Ratlosigkeit herrscht bei einer anderen Gruppe: den Arbeitslosen und den Arbeitnehmern in Altersteilzeit. Hier hat die Regierung entschieden, dass bei ihnen das Rentenalter zwischen 2006 und 2008 schrittweise von 60 auf 63 Jahre angehoben werden soll. Die Folgen? Darüber will die Bundesversicherungsanstalt für Angestellte nicht spekulieren. Man warte zunächst einmal auf die konkreten Gesetzesentwürfe, sagte einer Sprecherin der taz. Erst dann werde man die Mitglieder informieren.

Faktisch wird der Vorruhestand für Arbeitslose abgeschafft. Wie viele dies ab 2008 betreffen dürfte, dafür können die aktuellen Arbeitsmarktdaten durchaus als Indikator dienen. Im September waren 473.796 Arbeitslose über 55 Jahre alt. Weitere 380.000 waren so genannte „nichtarbeitslose Leistungsempfänger“. Diese über 58-Jährigen haben darauf verzichtet, sich noch vermitteln zu lassen, erhalten aber weiter Geld vom Arbeitsamt. 70.000 Beschäftigte befanden sich zudem in der Altersteilzeit.

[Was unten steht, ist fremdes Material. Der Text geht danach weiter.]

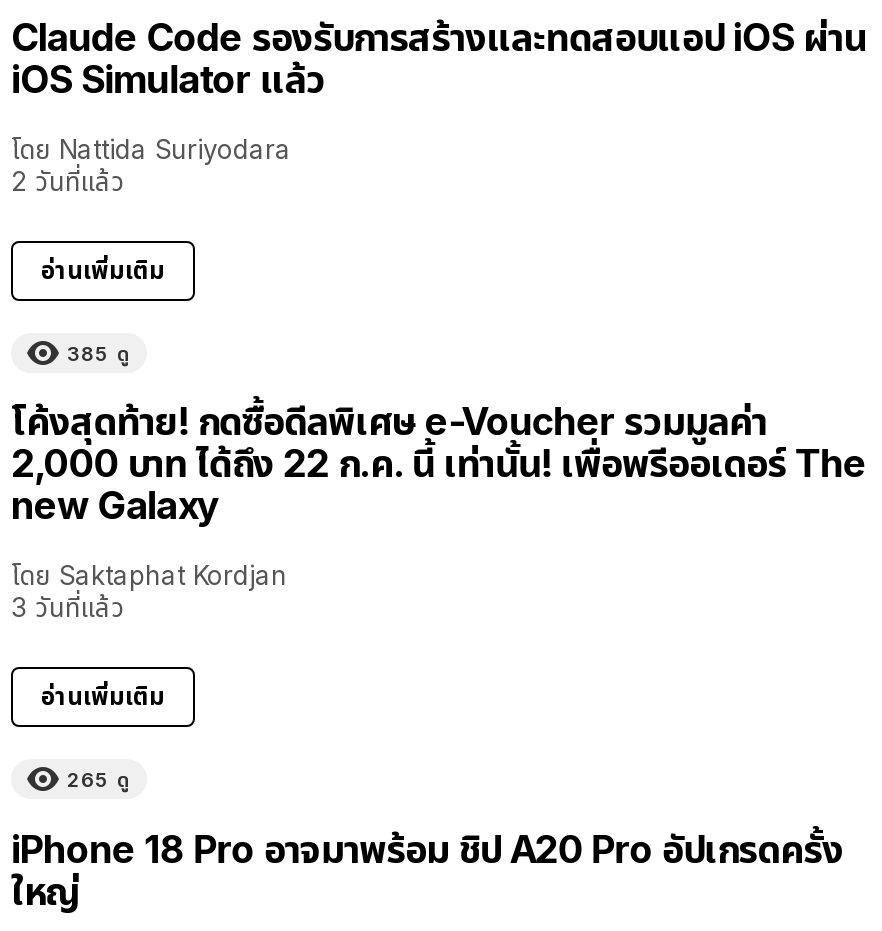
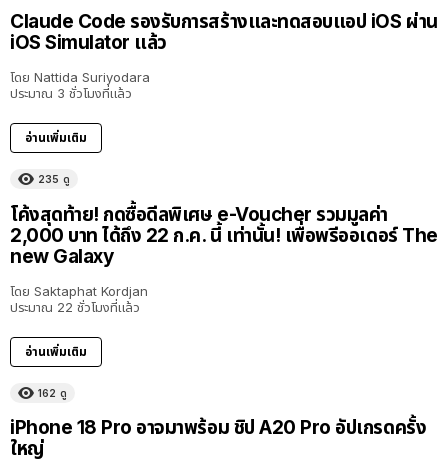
- 2 วันที่แล้ว
+ ประมาณ 3 ชั่วโมงที่แล้ว

- 385 ดู
+ 235 ดู

- 3 วันที่แล้ว
+ ประมาณ 22 ชั่วโมงที่แล้ว

- 265 ดู
+ 162 ดู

Im Jahre 2008 dürften die Zahlen nicht wesentlich niedriger liegen: Selbst die Herzog-Kommission rechnet nicht damit, dass bis 2010 mehr als 300.000 zusätzliche Arbeitsplätze entstehen könnten.

Unabhängig von den Spezialregelungen gilt aber für alle Rentner, dass sie sich bis 2007 auf Nullrunden einstellen müssen – so sieht es jedenfalls der Verband der deutschen Rentenversicherungsträger (VDR), der sich gestern zu seiner jährlichen Mitgliederversammlung in Bad Homburg traf. Zunächst einmal will die Regierung die Rentenerhöhung 2004 „aussetzen“, also komplett streichen. Die nächste Rentenerhöhung erfolgt demnach am 1. Juli 2005. Theoretisch. Faktisch dürfte es kaum Zulagen geben, da die Altersbezüge davon abhängen, wie sich Löhne und Rentenbeiträge entwickeln. Außerdem werden die steigenden Lasten der privaten Riester-Vorsorge berücksichtigt. Hinzu kommt nun der Nachhaltigkeitsfaktor, den die Regierung ab 2005 einführen will. Also schätzt der VDR, dass die Rentner bis 2007 noch nicht einmal einen Inflationsausgleich erhalten. Das wäre einmalig in der bundesdeutschen Geschichte.